In the records below, find every line with the word "http" and copy it.
Start of Block
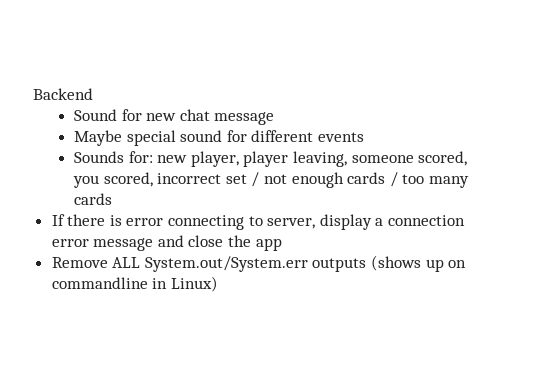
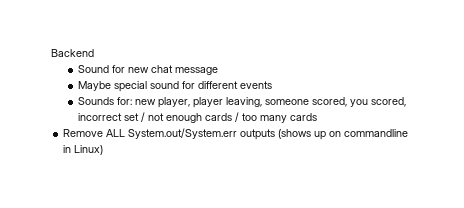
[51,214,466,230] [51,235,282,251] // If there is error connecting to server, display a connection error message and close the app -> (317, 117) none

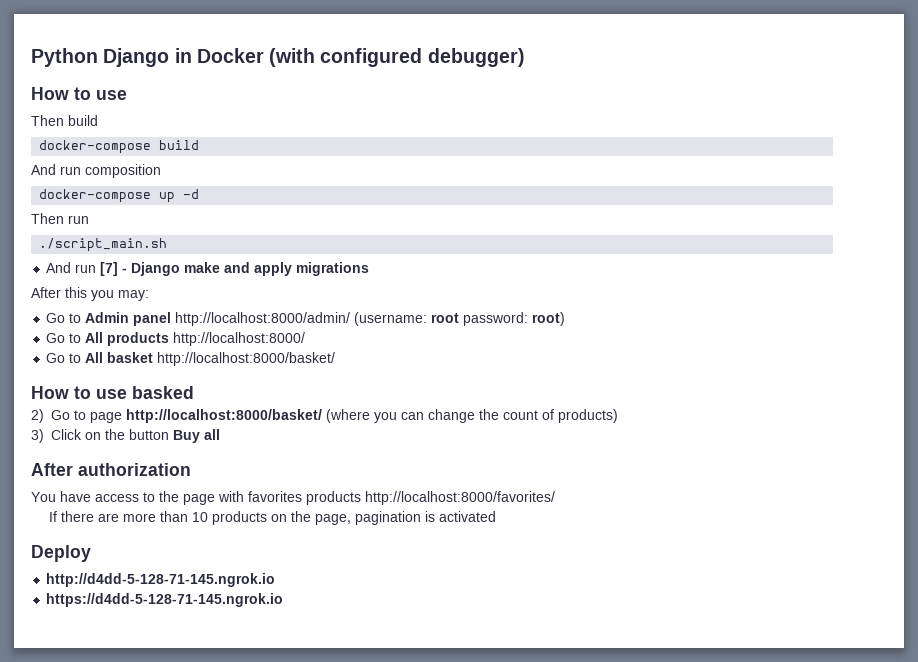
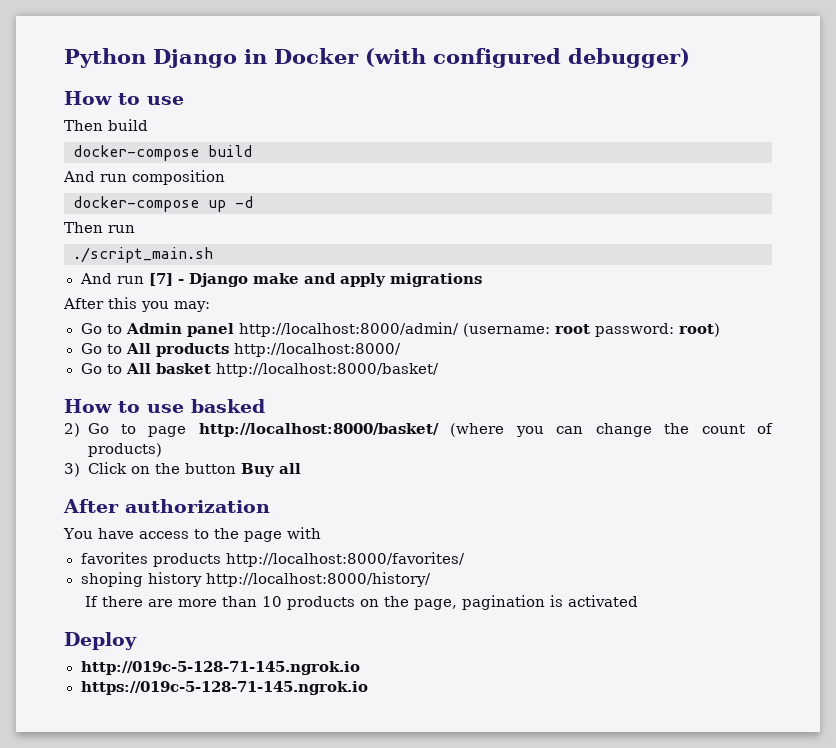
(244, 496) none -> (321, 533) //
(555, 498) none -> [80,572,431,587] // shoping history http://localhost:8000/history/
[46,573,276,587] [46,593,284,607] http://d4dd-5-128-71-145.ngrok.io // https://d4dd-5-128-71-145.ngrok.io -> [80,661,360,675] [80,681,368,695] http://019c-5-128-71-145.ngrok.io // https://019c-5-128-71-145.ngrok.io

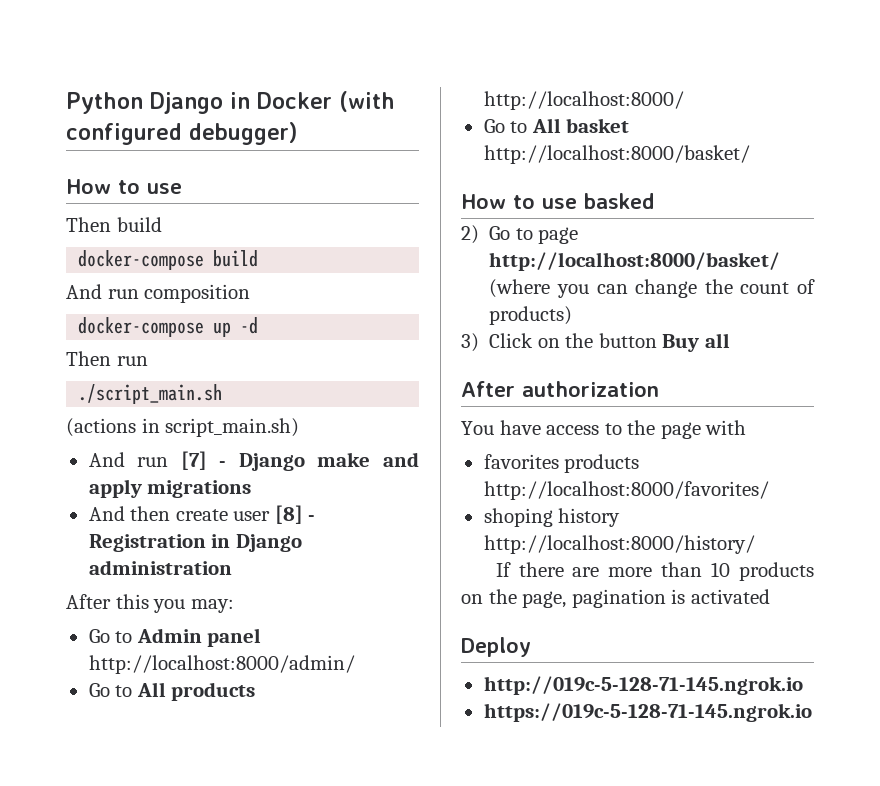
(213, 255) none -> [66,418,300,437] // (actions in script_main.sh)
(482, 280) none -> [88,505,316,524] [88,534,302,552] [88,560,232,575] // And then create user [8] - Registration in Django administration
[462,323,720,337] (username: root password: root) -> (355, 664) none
End of Block
• **COMPLETED TASK**
(555, 498) none -> [80,572,431,587] // shoping history http://localhost:8000/history/
[46,573,276,587] [46,593,284,607] http://d4dd-5-128-71-145.ngrok.io // https://d4dd-5-128-71-145.ngrok.io -> [80,661,360,675] [80,681,368,695] http://019c-5-128-71-145.ngrok.io // https://019c-5-128-71-145.ngrok.io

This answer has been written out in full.